DIRECTIONS
Transcribe every entry exactly, leaving out any pictures.

DATA IN THIS EXERCISE
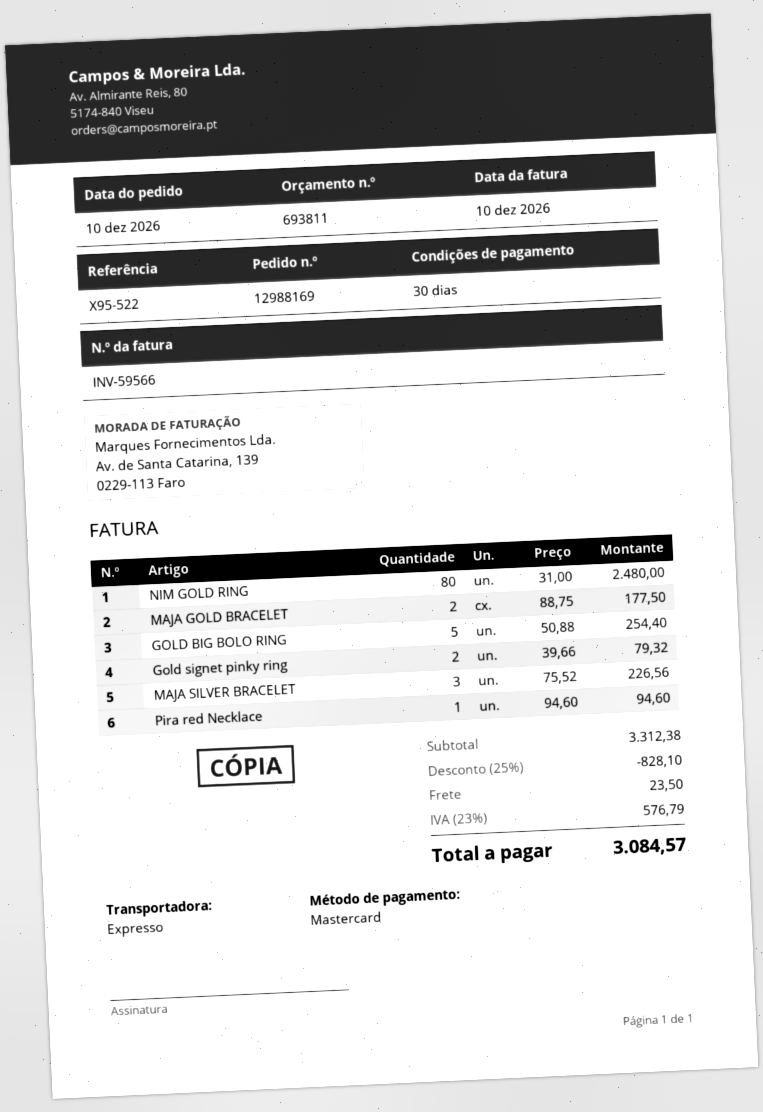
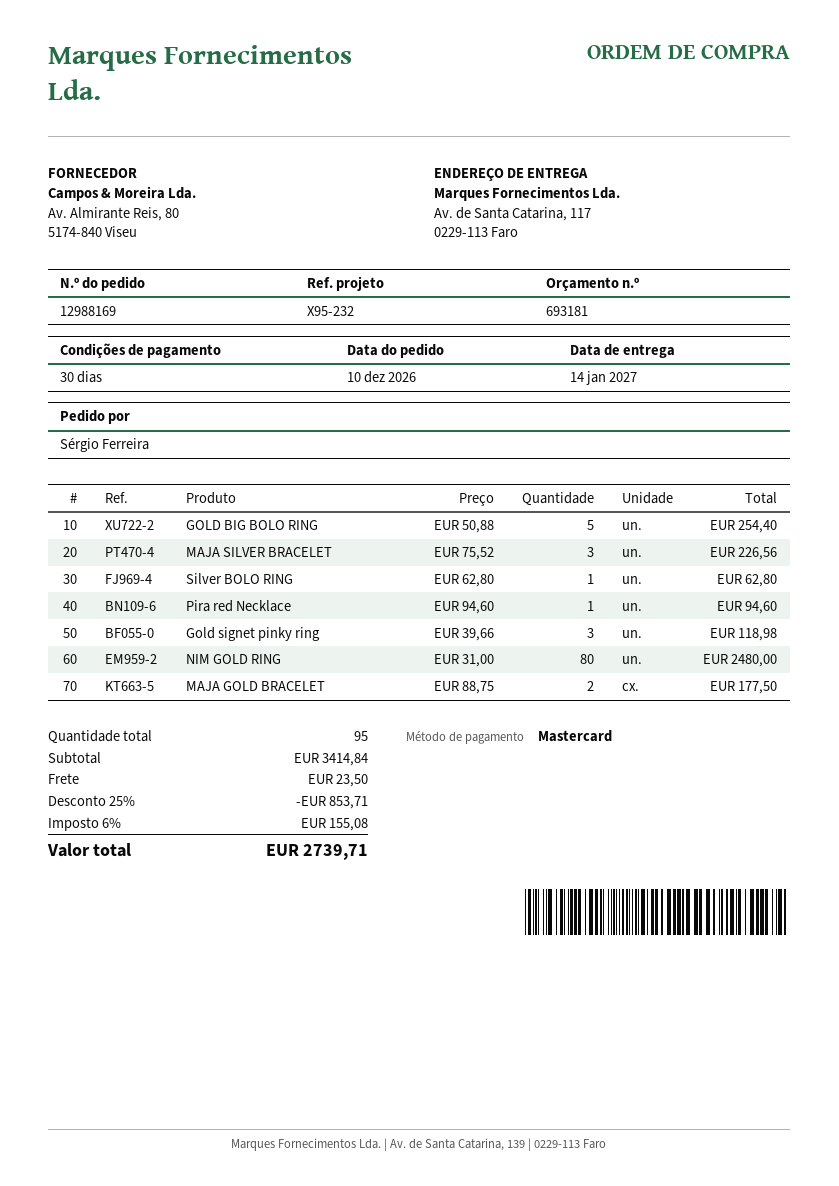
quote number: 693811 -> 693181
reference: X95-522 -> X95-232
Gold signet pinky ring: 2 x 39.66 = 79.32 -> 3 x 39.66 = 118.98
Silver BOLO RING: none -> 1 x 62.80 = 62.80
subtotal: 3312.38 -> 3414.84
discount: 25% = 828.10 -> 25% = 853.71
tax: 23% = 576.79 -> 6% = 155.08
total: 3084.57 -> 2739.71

PROBLEM SOLUTION
quote number: 693811 -> 693181
reference: X95-522 -> X95-232
Gold signet pinky ring: 2 x 39.66 = 79.32 -> 3 x 39.66 = 118.98
Silver BOLO RING: none -> 1 x 62.80 = 62.80
subtotal: 3312.38 -> 3414.84
discount: 25% = 828.10 -> 25% = 853.71
tax: 23% = 576.79 -> 6% = 155.08
total: 3084.57 -> 2739.71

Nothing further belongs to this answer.